Als «sehr gefährlichen Weg» wies Pfeiffer Koalitionsüberlegungen für mehr Festzuschüsse zurück. Patienten müssten dadurch - wie heute beim Zahnarzt - auch bei anderen Behandlungen Mehrkosten möglicherweise selbst tragen. «Selbst wenn der Zuschuss zunächst alles abdeckt, werden künftige Verteuerungen nicht abgedeckt», sagte Pfeiffer.
Sie forderte für die Kassen Mitsprache in der für Jahresanfang geplanten Regierungskommission. Mit ihr will Rösler die Reform erarbeiten, die 2011 starten soll. Pfeiffer forderte, bereits vorher müssten Kostensteigerungen bei Arzneimitteln gedämpft werden. Der Chef der AOK Rheinland/Hamburg, Wilfried Jacobs, sagte der dpa, wenn man nach der Startphase der Regierung erkenne, «dass es in Richtung Klientelpolitik geht, muss man über andere Geschütze nachdenken».
Der CDU-Gesundheitsexperte Jens Spahn wies die Kritik zurück. «Es gibt keine hektischen Einzelmaßnahmen, sondern ein Gesamtpaket», sagte er der dpa.
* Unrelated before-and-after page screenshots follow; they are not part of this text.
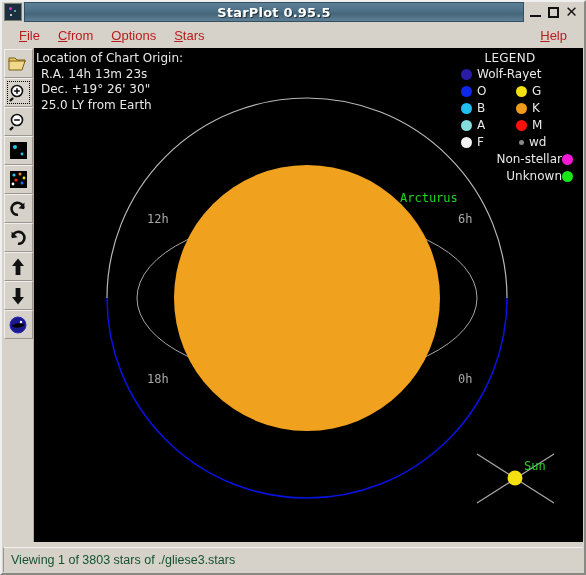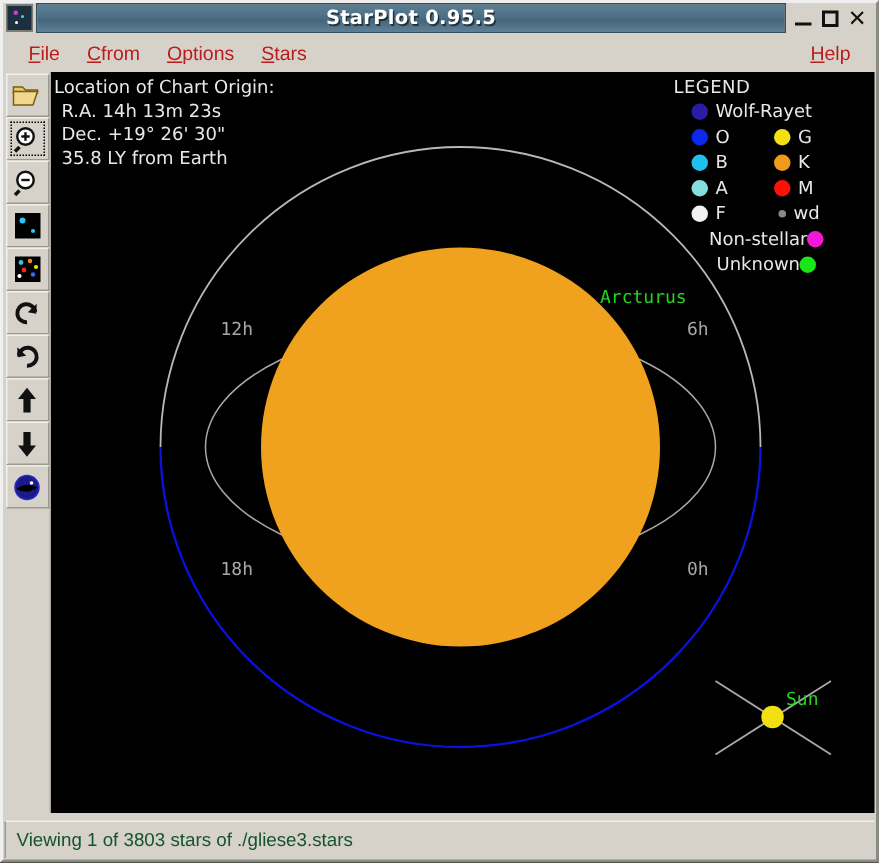"LEGEND" .legend-title { text-align: none -> center }
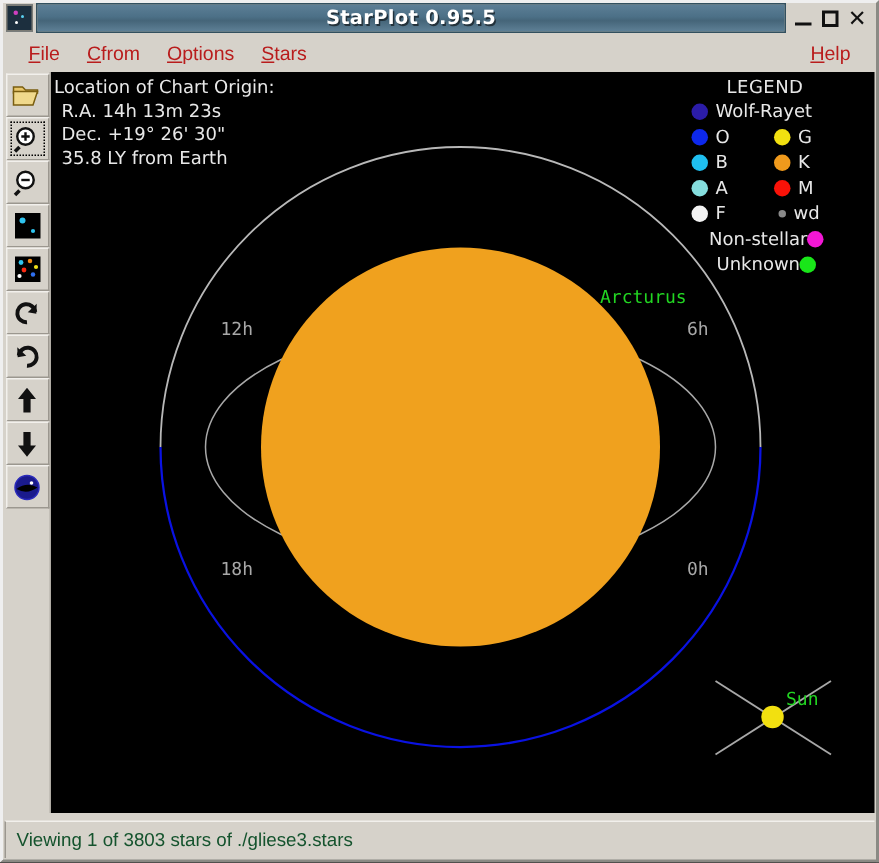"35.8 LY from Earth" div.indent { text: 35.8 -> 25.0 }
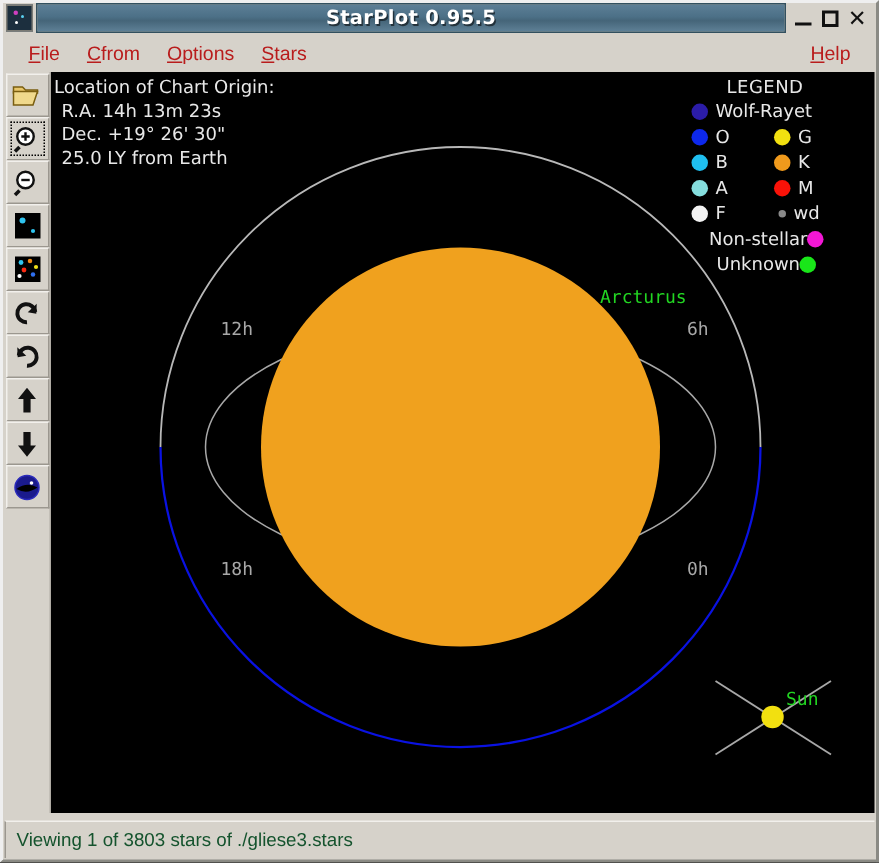"Non-stellar" .legend-col.spread { justify-content: center -> flex-end }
Dabei gebe es in dieser Wahlperiode nur erste Schritte zu einer Gesundheitsprämie abhängig vom Haushalt. Rösler wandte sich gegen die Auffassung, dass ein Sozialausgleich unbezahlbar sei. «Milliardenbeträge werden wir nicht brauchen, da wir schrittweise und behutsam die gesetzliche Krankenversicherung umbauen wollen», sagte er der «Saarbrücker Zeitung» (Montag). Niemand solle überfordert werden.
Die SPD-Gesundheitsexpertin Carola Reimann bemängelte: «Rösler legt die Hände in den Schoß, anstatt Einsparmöglichkeiten zu nutzen.» So müssten die Versicherungen die Mitglieder einseitig zur Kasse bitten.